Measuring unlimited PTO days also risks stoking employee paranoia that you’re judging people based on how many days they take. They may also start benchmarking their usage against that of colleagues. Ironically, people may feel less comfortable taking PTO than they would under a conventional plan. (Though regardless of approach, you’re better off appraising people based on results, not whether they’re sitting at their desks.)
And there are the legalities. The main one to keep in mind is the Family and Medical Leave Act. Especially given the relative rarity of unlimited PTO policies, there’s no true best practice about how to integrate FMLA with them. (That’s code for speaking to an employment attorney before you implement such a policy.)
Nonetheless, given that employers who are subject to FMLA must provide up to 12 weeks of unpaid leave to eligible workers, you must initially decide whether you will pay people during this time. Next, consider enforcing FMLA leave, rather than PTO, when people qualify for it. Yes, this would be a technical exemption to an unlimited policy, but it can help you stay compliant.

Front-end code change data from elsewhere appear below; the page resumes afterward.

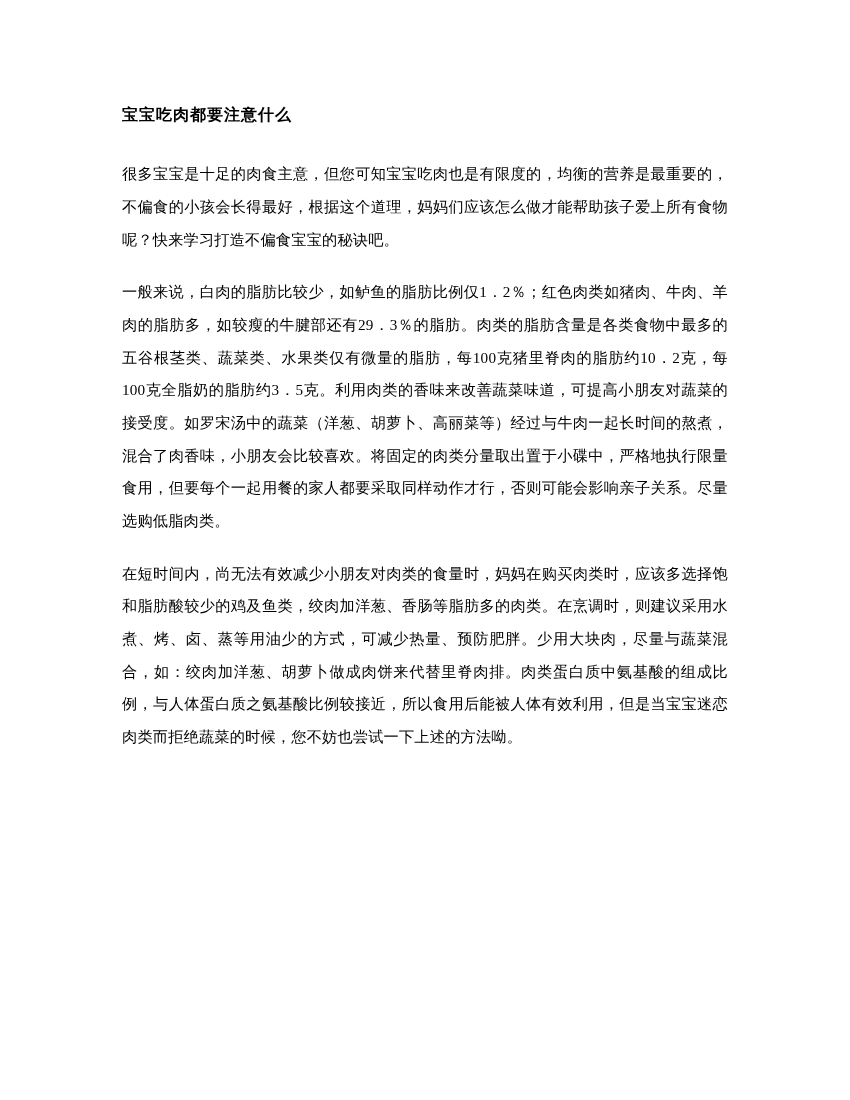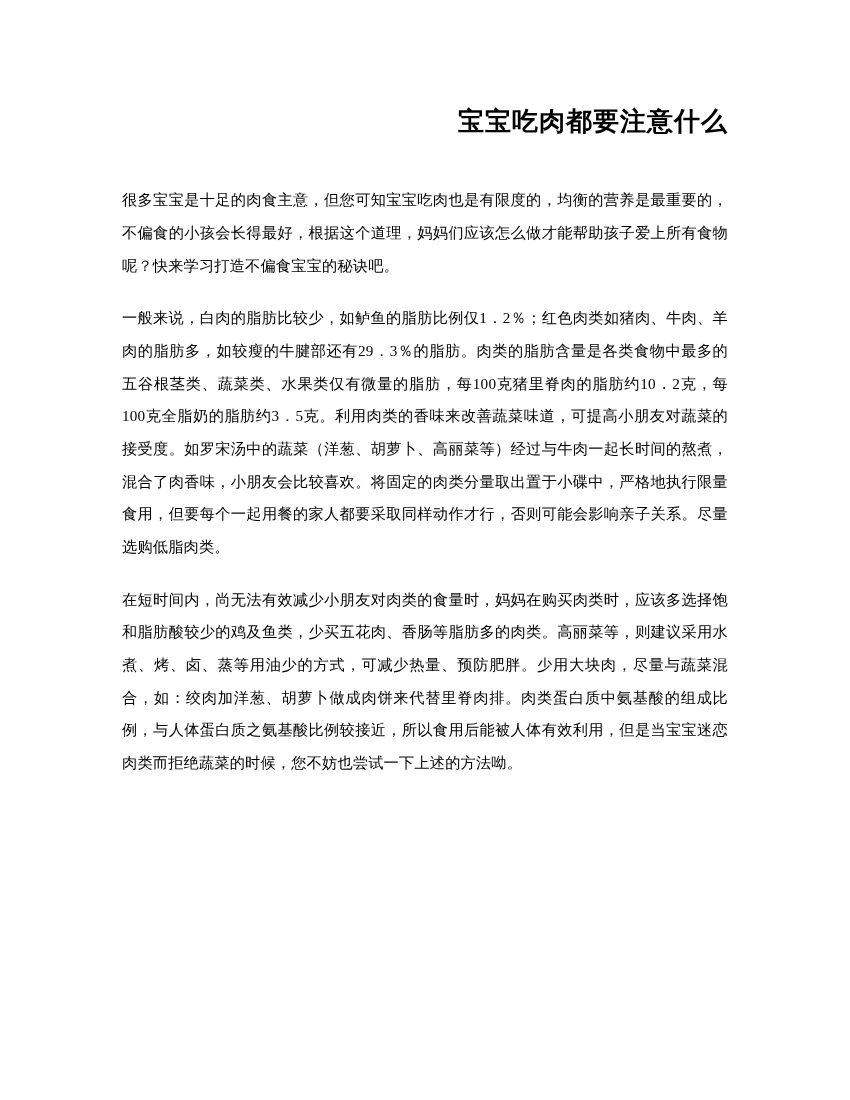"宝宝吃肉都要注意什么" .doc-title { font-size: 26px -> 16px; text-align: right -> left }
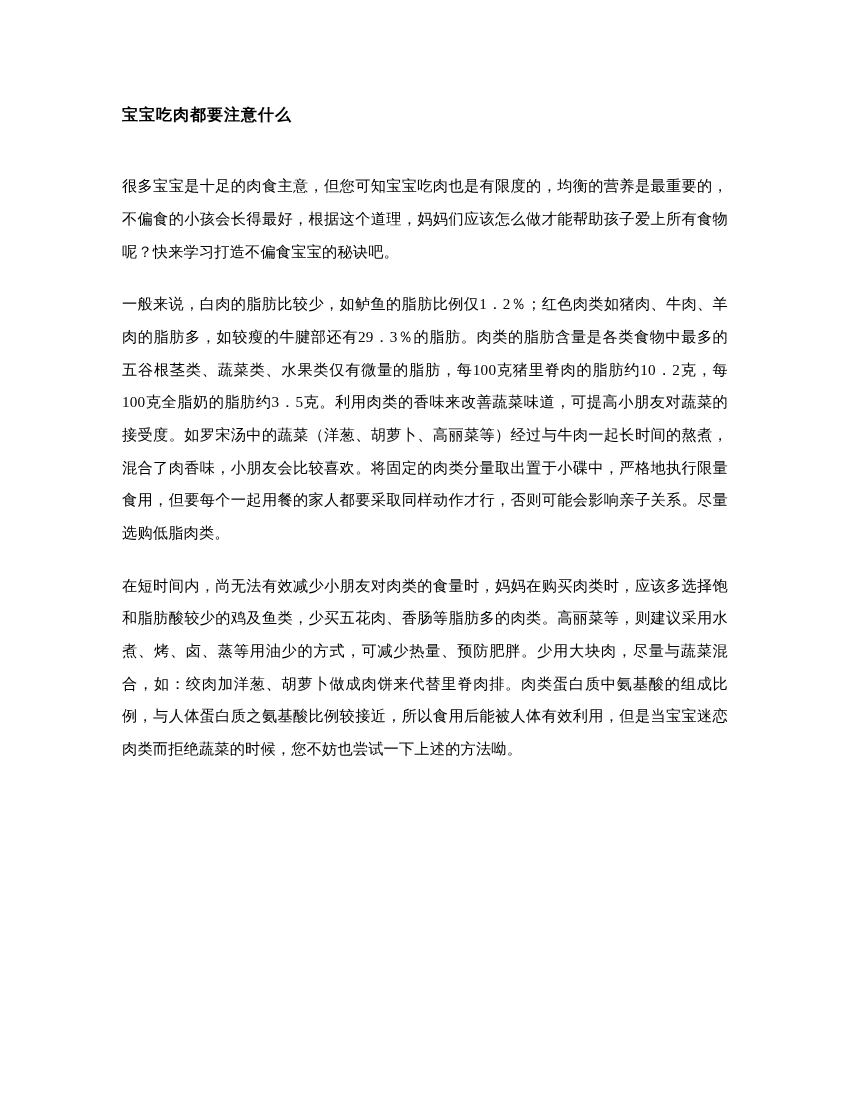"很多宝宝是十足的肉食主意，但您可知宝宝吃肉也是有限度的，均衡的营养是最重要的，不" .body-block { margin-top: 44px -> 32px }
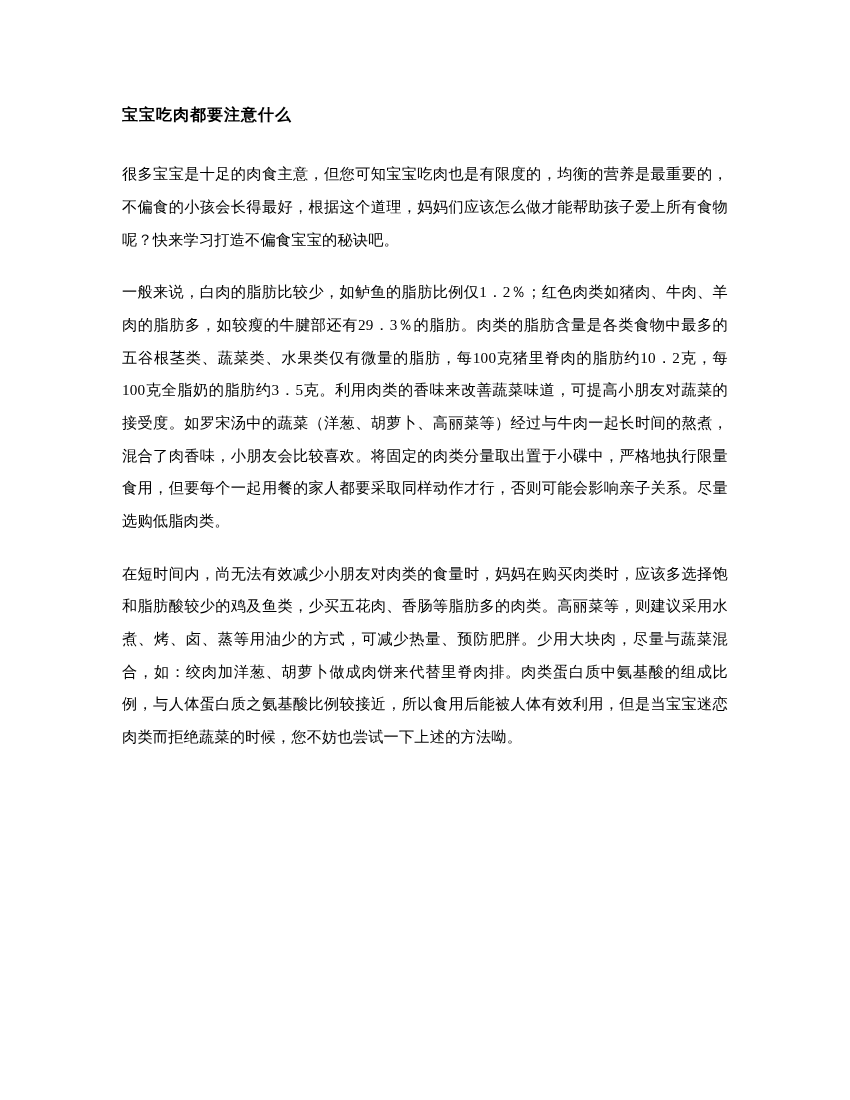"在短时间内，尚无法有效减少小朋友对肉类的食量时，妈妈在购买肉类时，应该多选择饱和" p.para { text: 少买五花肉、香肠等脂肪多的肉类。高丽菜等 -> 绞肉加洋葱、香肠等脂肪多的肉类。在烹调时 }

Just because there are no constraints on the number of days doesn’t mean there should be no constraints at all. You should expect employees to work with their managers and teams to ensure that work gets done efficiently and effectively. (Essentially the same suggestion regardless of PTO policy.)
Whether that means using a shared calendar or other collaboration tools, it’s important to ensure high levels of communication to make the right preparations. It’s therefore essential to provide guidelines around giving advance notice and request procedures.
For example, you might consider requiring employees to give at least one month’s notice before taking off stretches of three or more days. You might also implement protocols to make sure that necessary colleagues are up-to-date on work before an employee take a vacation.
Of if you’re feeling particularly ambitious, you could adopt a plan similar to Virgin’s “policy-that-isn’t.” The company allows all salaried staff to take days without approval. (Yes, more HR blasphemy!)
Ultimately, an unlimited PTO policy must be steeped in trust. It won’t work in a culture that currently fails to give people sufficient autonomy. And it won’t work if it’s used solely as a recruitment tactic. If what you put on paper doesn’t match your practices in reality, then the policy will backfire as employees become cynical and disengaged.